Below this line is a listing that includes pictures. Copy exactly, and only, the lines from the one containing "color: #0369a1 ->" through the one containing "bottom: 50px ->"; the pictures do not go in the copy.

** PROVIDED MATERIAL **
▶

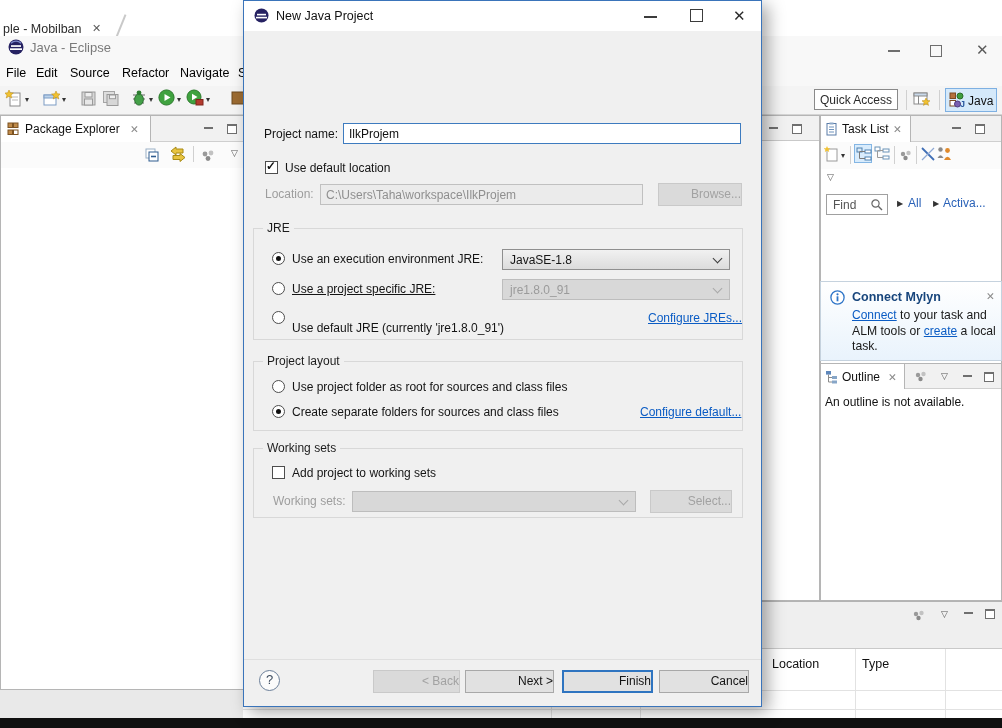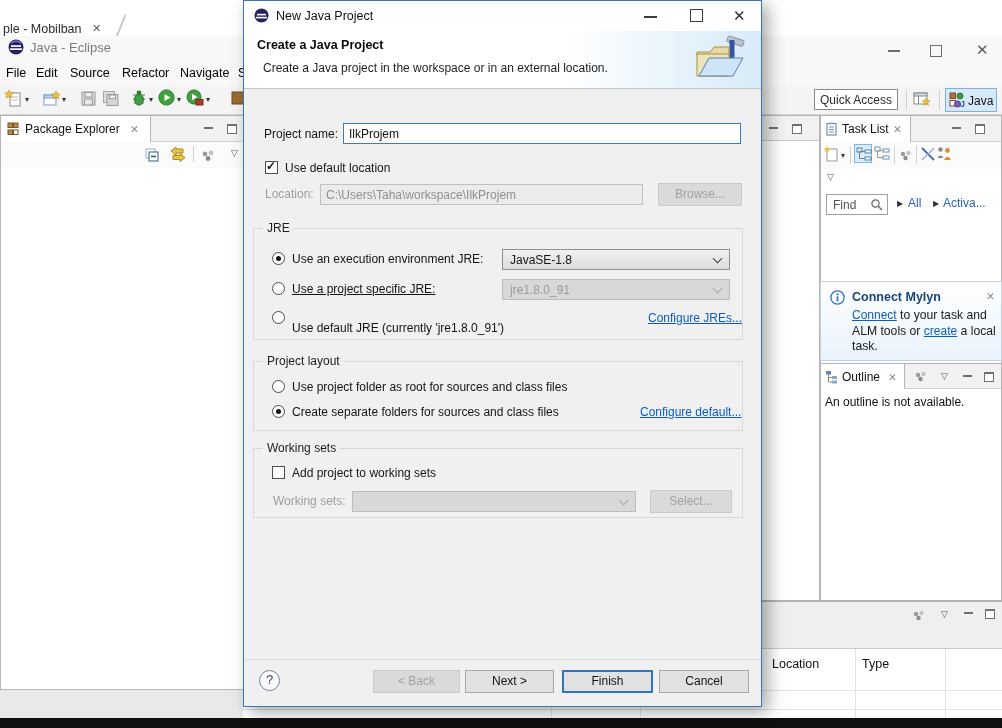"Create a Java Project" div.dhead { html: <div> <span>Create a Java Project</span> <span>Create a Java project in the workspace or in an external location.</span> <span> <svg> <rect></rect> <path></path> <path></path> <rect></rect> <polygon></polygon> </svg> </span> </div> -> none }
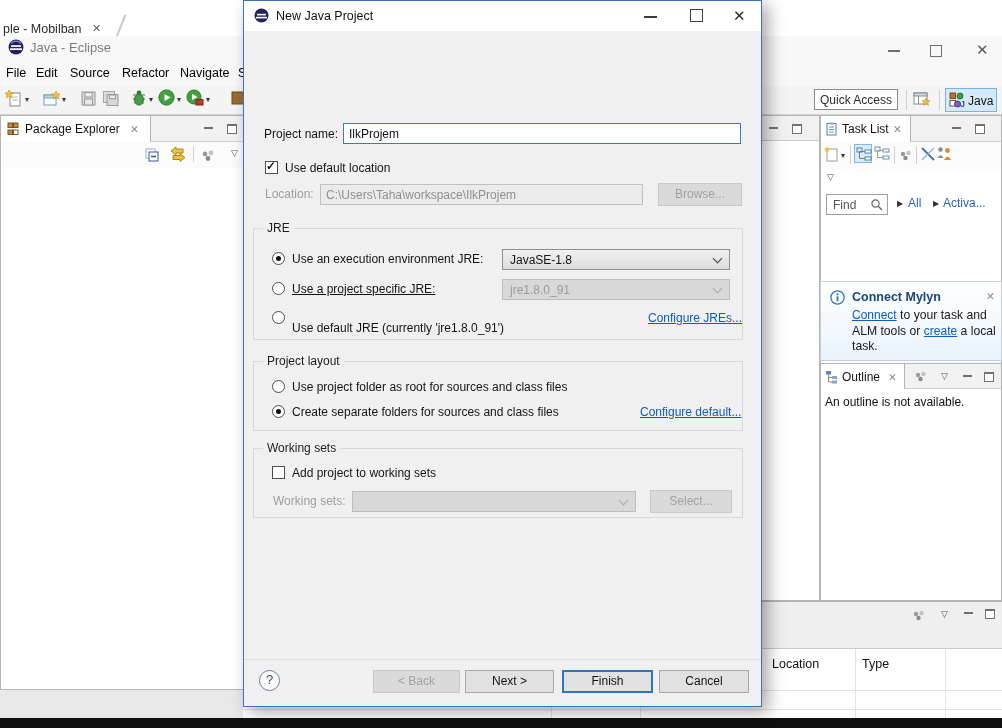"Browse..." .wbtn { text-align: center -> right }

◀
▶

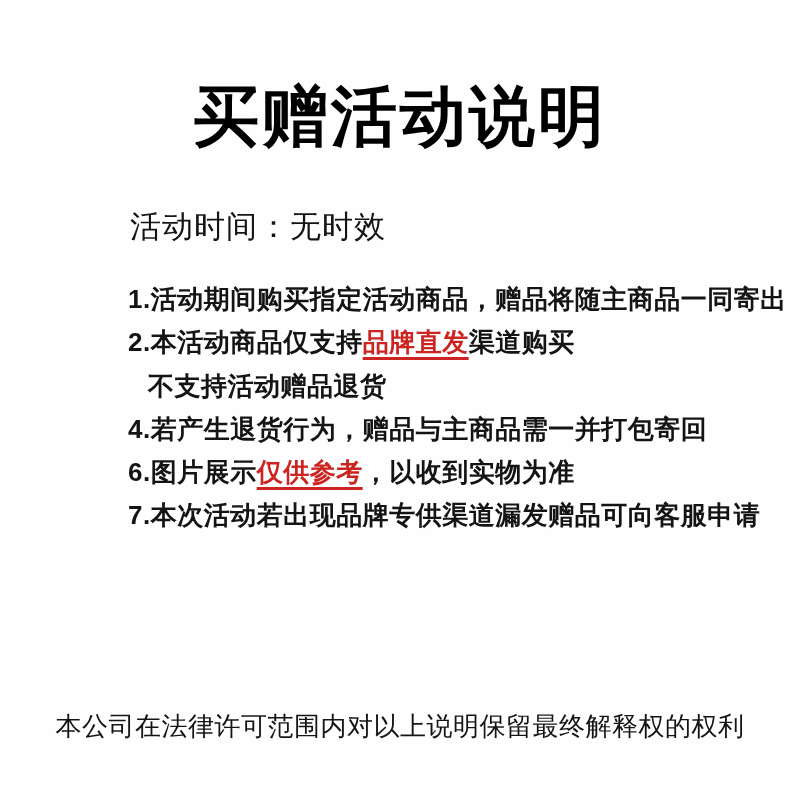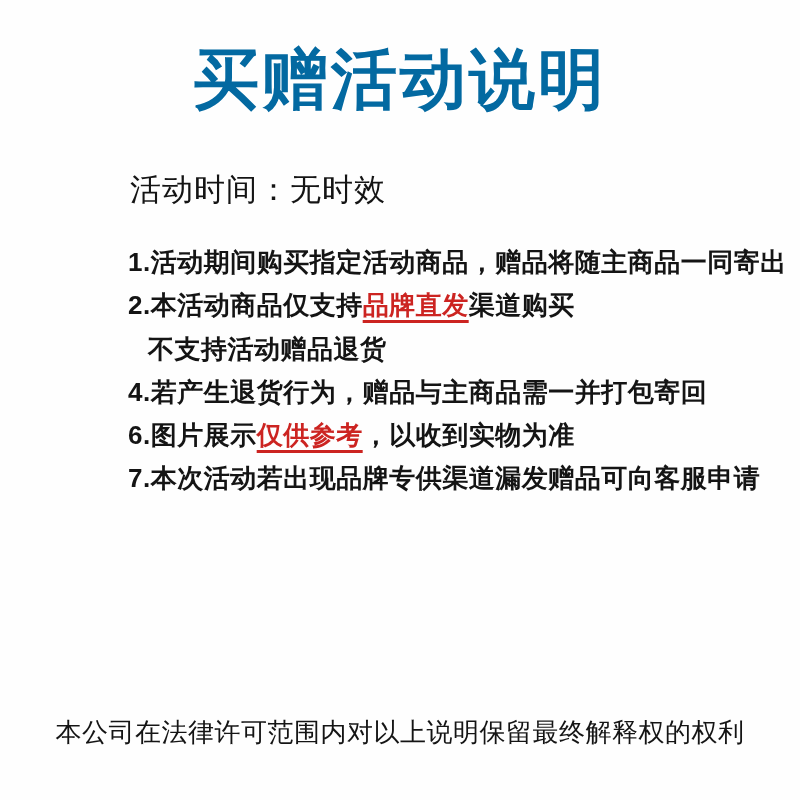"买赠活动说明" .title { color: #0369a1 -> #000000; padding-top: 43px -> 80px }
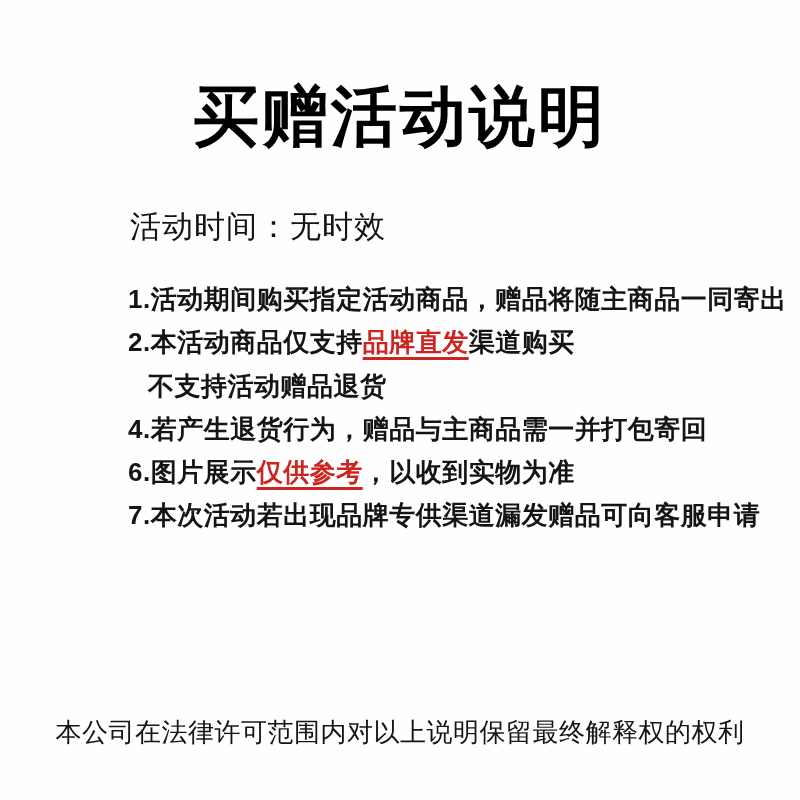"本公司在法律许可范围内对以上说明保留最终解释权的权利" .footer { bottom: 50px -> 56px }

◀
▶

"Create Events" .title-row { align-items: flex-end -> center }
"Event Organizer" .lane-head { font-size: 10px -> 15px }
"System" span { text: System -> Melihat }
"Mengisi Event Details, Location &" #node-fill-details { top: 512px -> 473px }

◀

** ANSWER FOR THIS EXERCISE **
"买赠活动说明" .title { color: #0369a1 -> #000000; padding-top: 43px -> 80px }
"本公司在法律许可范围内对以上说明保留最终解释权的权利" .footer { bottom: 50px -> 56px }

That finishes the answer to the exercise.